Core price inflation, which excludes energy and food, rose in May to its highest level in more than three decades, but is falling in the United States and Europe. The BoE can no longer hide behind global price pressures. Britain has its own Russia Mobile Number List inflation problem, and errors of judgment by the bank's Monetary Policy Committee have contributed to it. A priority for central bankers during this rate-hiking cycle was to avoid a feared “wage price spiral”; when high inflation takes hold as rising prices raise wage demands in a self-reinforcing process. The chance of this happening in the UK has risen sharply (annual wage growth recently reached 7.2 per cent) as the BoE has consistently underestimated the risk of price growth becoming persistent. In fact, in March, its governor, Andrew Bailey, noted that interest rates, then 4 percent, were near their peak.

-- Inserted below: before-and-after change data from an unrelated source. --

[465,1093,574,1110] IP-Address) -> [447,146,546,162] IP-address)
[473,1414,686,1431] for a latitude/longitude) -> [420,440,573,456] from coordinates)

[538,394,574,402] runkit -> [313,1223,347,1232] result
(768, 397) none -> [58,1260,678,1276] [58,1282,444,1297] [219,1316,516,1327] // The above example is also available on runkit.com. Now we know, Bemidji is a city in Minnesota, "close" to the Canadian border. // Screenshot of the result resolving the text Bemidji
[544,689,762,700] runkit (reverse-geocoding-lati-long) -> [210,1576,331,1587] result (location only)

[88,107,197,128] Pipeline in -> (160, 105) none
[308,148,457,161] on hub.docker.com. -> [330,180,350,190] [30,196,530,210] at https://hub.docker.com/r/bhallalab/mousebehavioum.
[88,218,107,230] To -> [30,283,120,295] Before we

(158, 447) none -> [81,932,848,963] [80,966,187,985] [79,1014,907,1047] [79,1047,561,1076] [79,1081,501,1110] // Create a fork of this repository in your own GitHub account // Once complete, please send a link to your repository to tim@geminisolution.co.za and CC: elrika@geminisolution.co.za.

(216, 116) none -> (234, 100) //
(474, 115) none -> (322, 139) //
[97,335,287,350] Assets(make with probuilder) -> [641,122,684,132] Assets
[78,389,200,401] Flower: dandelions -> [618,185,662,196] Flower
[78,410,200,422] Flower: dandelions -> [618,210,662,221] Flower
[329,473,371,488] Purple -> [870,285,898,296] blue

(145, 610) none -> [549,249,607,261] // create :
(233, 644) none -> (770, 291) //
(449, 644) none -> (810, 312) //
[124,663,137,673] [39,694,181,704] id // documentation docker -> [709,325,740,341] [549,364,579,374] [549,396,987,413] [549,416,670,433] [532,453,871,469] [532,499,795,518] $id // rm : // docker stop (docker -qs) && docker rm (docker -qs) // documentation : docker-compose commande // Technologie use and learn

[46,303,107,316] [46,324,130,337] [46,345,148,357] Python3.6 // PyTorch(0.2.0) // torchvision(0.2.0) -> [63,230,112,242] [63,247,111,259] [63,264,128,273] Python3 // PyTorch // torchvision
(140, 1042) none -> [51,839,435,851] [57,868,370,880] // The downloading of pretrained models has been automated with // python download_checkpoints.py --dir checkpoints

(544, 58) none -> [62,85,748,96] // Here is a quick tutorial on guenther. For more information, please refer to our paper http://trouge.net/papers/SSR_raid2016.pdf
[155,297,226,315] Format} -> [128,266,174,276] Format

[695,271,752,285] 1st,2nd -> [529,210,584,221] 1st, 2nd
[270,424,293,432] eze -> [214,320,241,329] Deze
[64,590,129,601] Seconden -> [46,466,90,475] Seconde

Central bank governors embody their institution, and Bailey too often appears to be behind the curve rather than ahead of it. Britain's extremely tight labor market hasn't helped. High levels of inactivity and changes to immigration rules post-Brexit have exacerbated staff shortages, adding to wage pressures. This is outside the MPC's control, but its inability to accurately assess the lack of additional capacity in the labor market has only made matters worse. The BoE's recently announced plan to review its forecasting processes will be important to avoid similar errors in the future. Confidence in the bank's understanding of the economy is key to managing the rate and inflation expectations of investors, businesses and households. With each missed forecast, that has begun to evaporate. A BoE survey showed public satisfaction at the institution had fallen to a record low last month. Financial markets have also raised their expectations for year-end rates to 6 percent, from 4.5 percent at the beginning of the year.